Children are a terrible return on investment. And since we’ve all been children at some point, that applies to all of us, I think, right? But you know a good parent will do this because you love in a sacrificial way. And you know what, you’ve known some parents who won’t do this. They won’t give up time, they won’t sacrifice their career for their children. And you know what those children learn? All real love involves sacrifice.

And so, another popular example, the opposite of Thanos, Lily Potter. You don’t have to know a lot about Harry Potter or even like Harry Potter to know what his mom did. Before the series even began, Voldemort, who again is this incarnation of evil, comes to kill Harry, who is kind of a Messiah figure (can’t get away from those things).

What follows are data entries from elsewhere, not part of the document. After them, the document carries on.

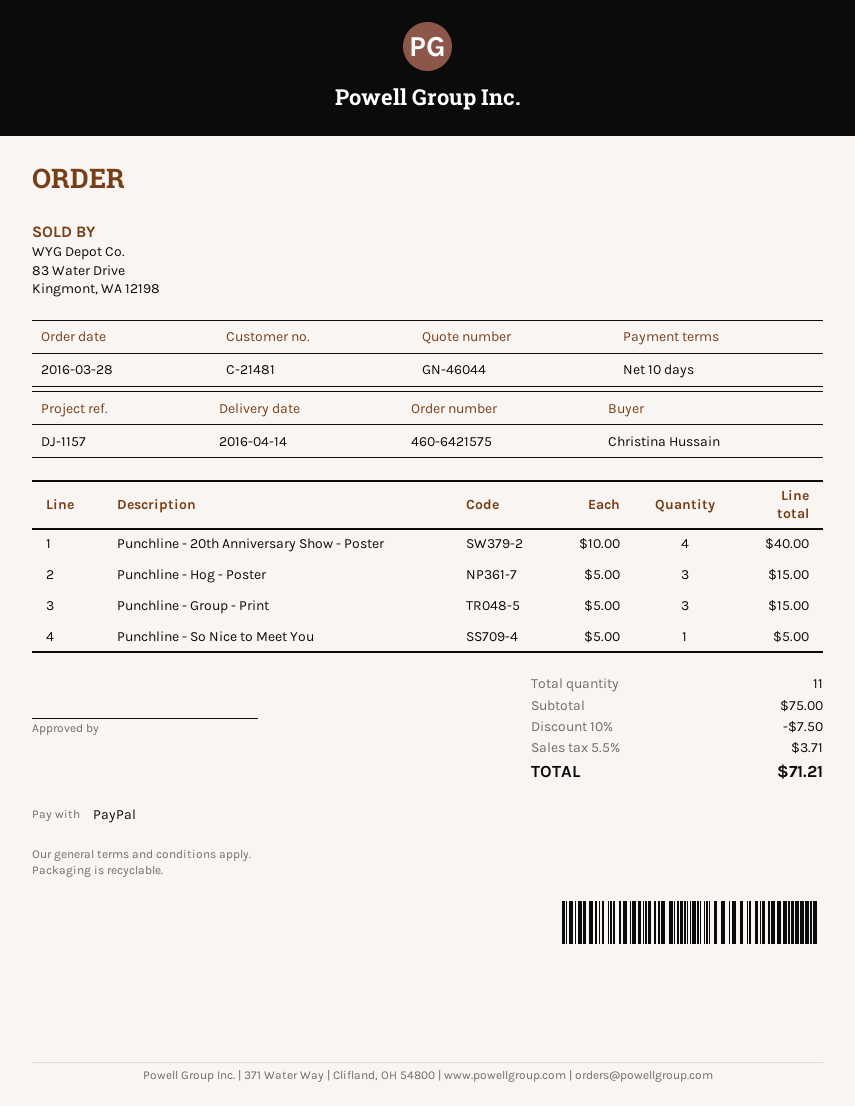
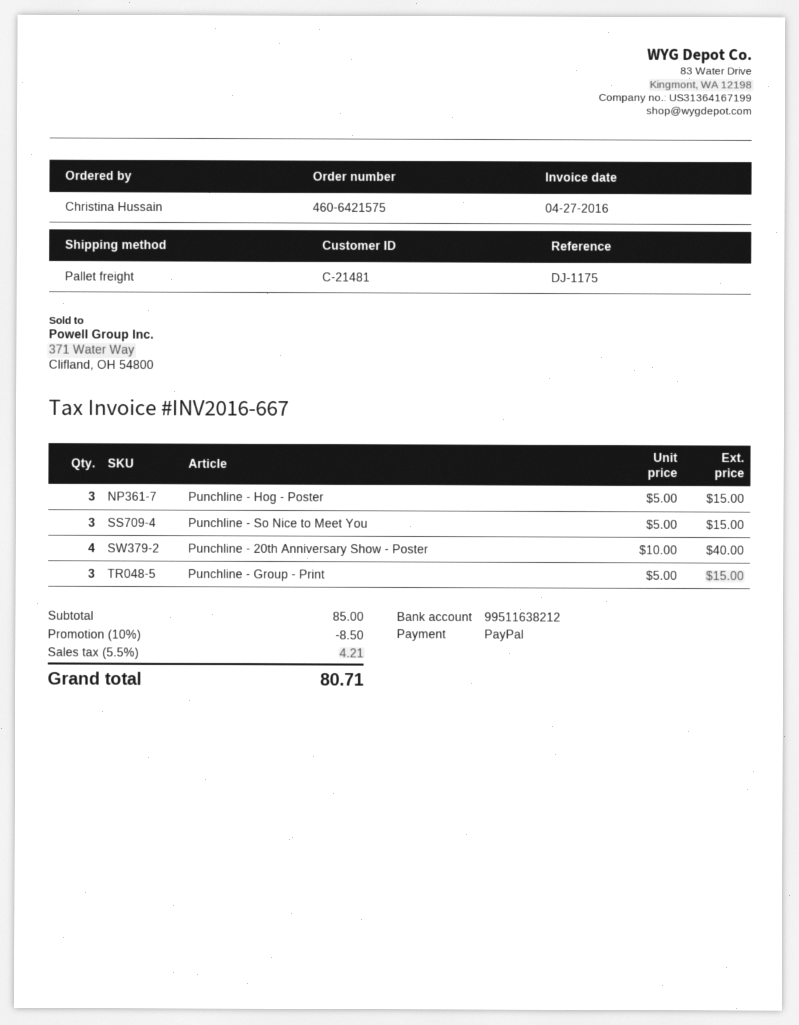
reference: DJ-1157 -> DJ-1175
Punchline - So Nice to Meet You: 1 x 5.00 = 5.00 -> 3 x 5.00 = 15.00
subtotal: 75.00 -> 85.00
discount: 10% = 7.50 -> 10% = 8.50
tax: 5.5% = 3.71 -> 5.5% = 4.21
total: 71.21 -> 80.71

And he comes to kill Harry as a baby. There’s Harry in his crib, and there’s Voldemort about to kill him, and in between is Lily Potter, and she dies saving her son. Except something magical happens when she does, and he gets a type of protection so that Voldemort can’t hurt him. And Harry didn’t understand that. I’m not sure I understand it. So, he went later to Dumbledore, his mentor, and he asked him, “Why couldn’t Voldemort get to me?” Here’s what Dumbledore says.

“Your mother died to save you. If there is one thing Voldemort cannot understand, it is love. He didn’t realize that love as powerful as your mother’s for you leaves its own mark. Not a scar, no visible sign … To have been loved so deeply, even though the person who loved us is gone, will give us some protection forever … [Voldemort] full of hatred, greed, and ambition … could not touch you for this reason. It was agony to touch a person marked by something so good.”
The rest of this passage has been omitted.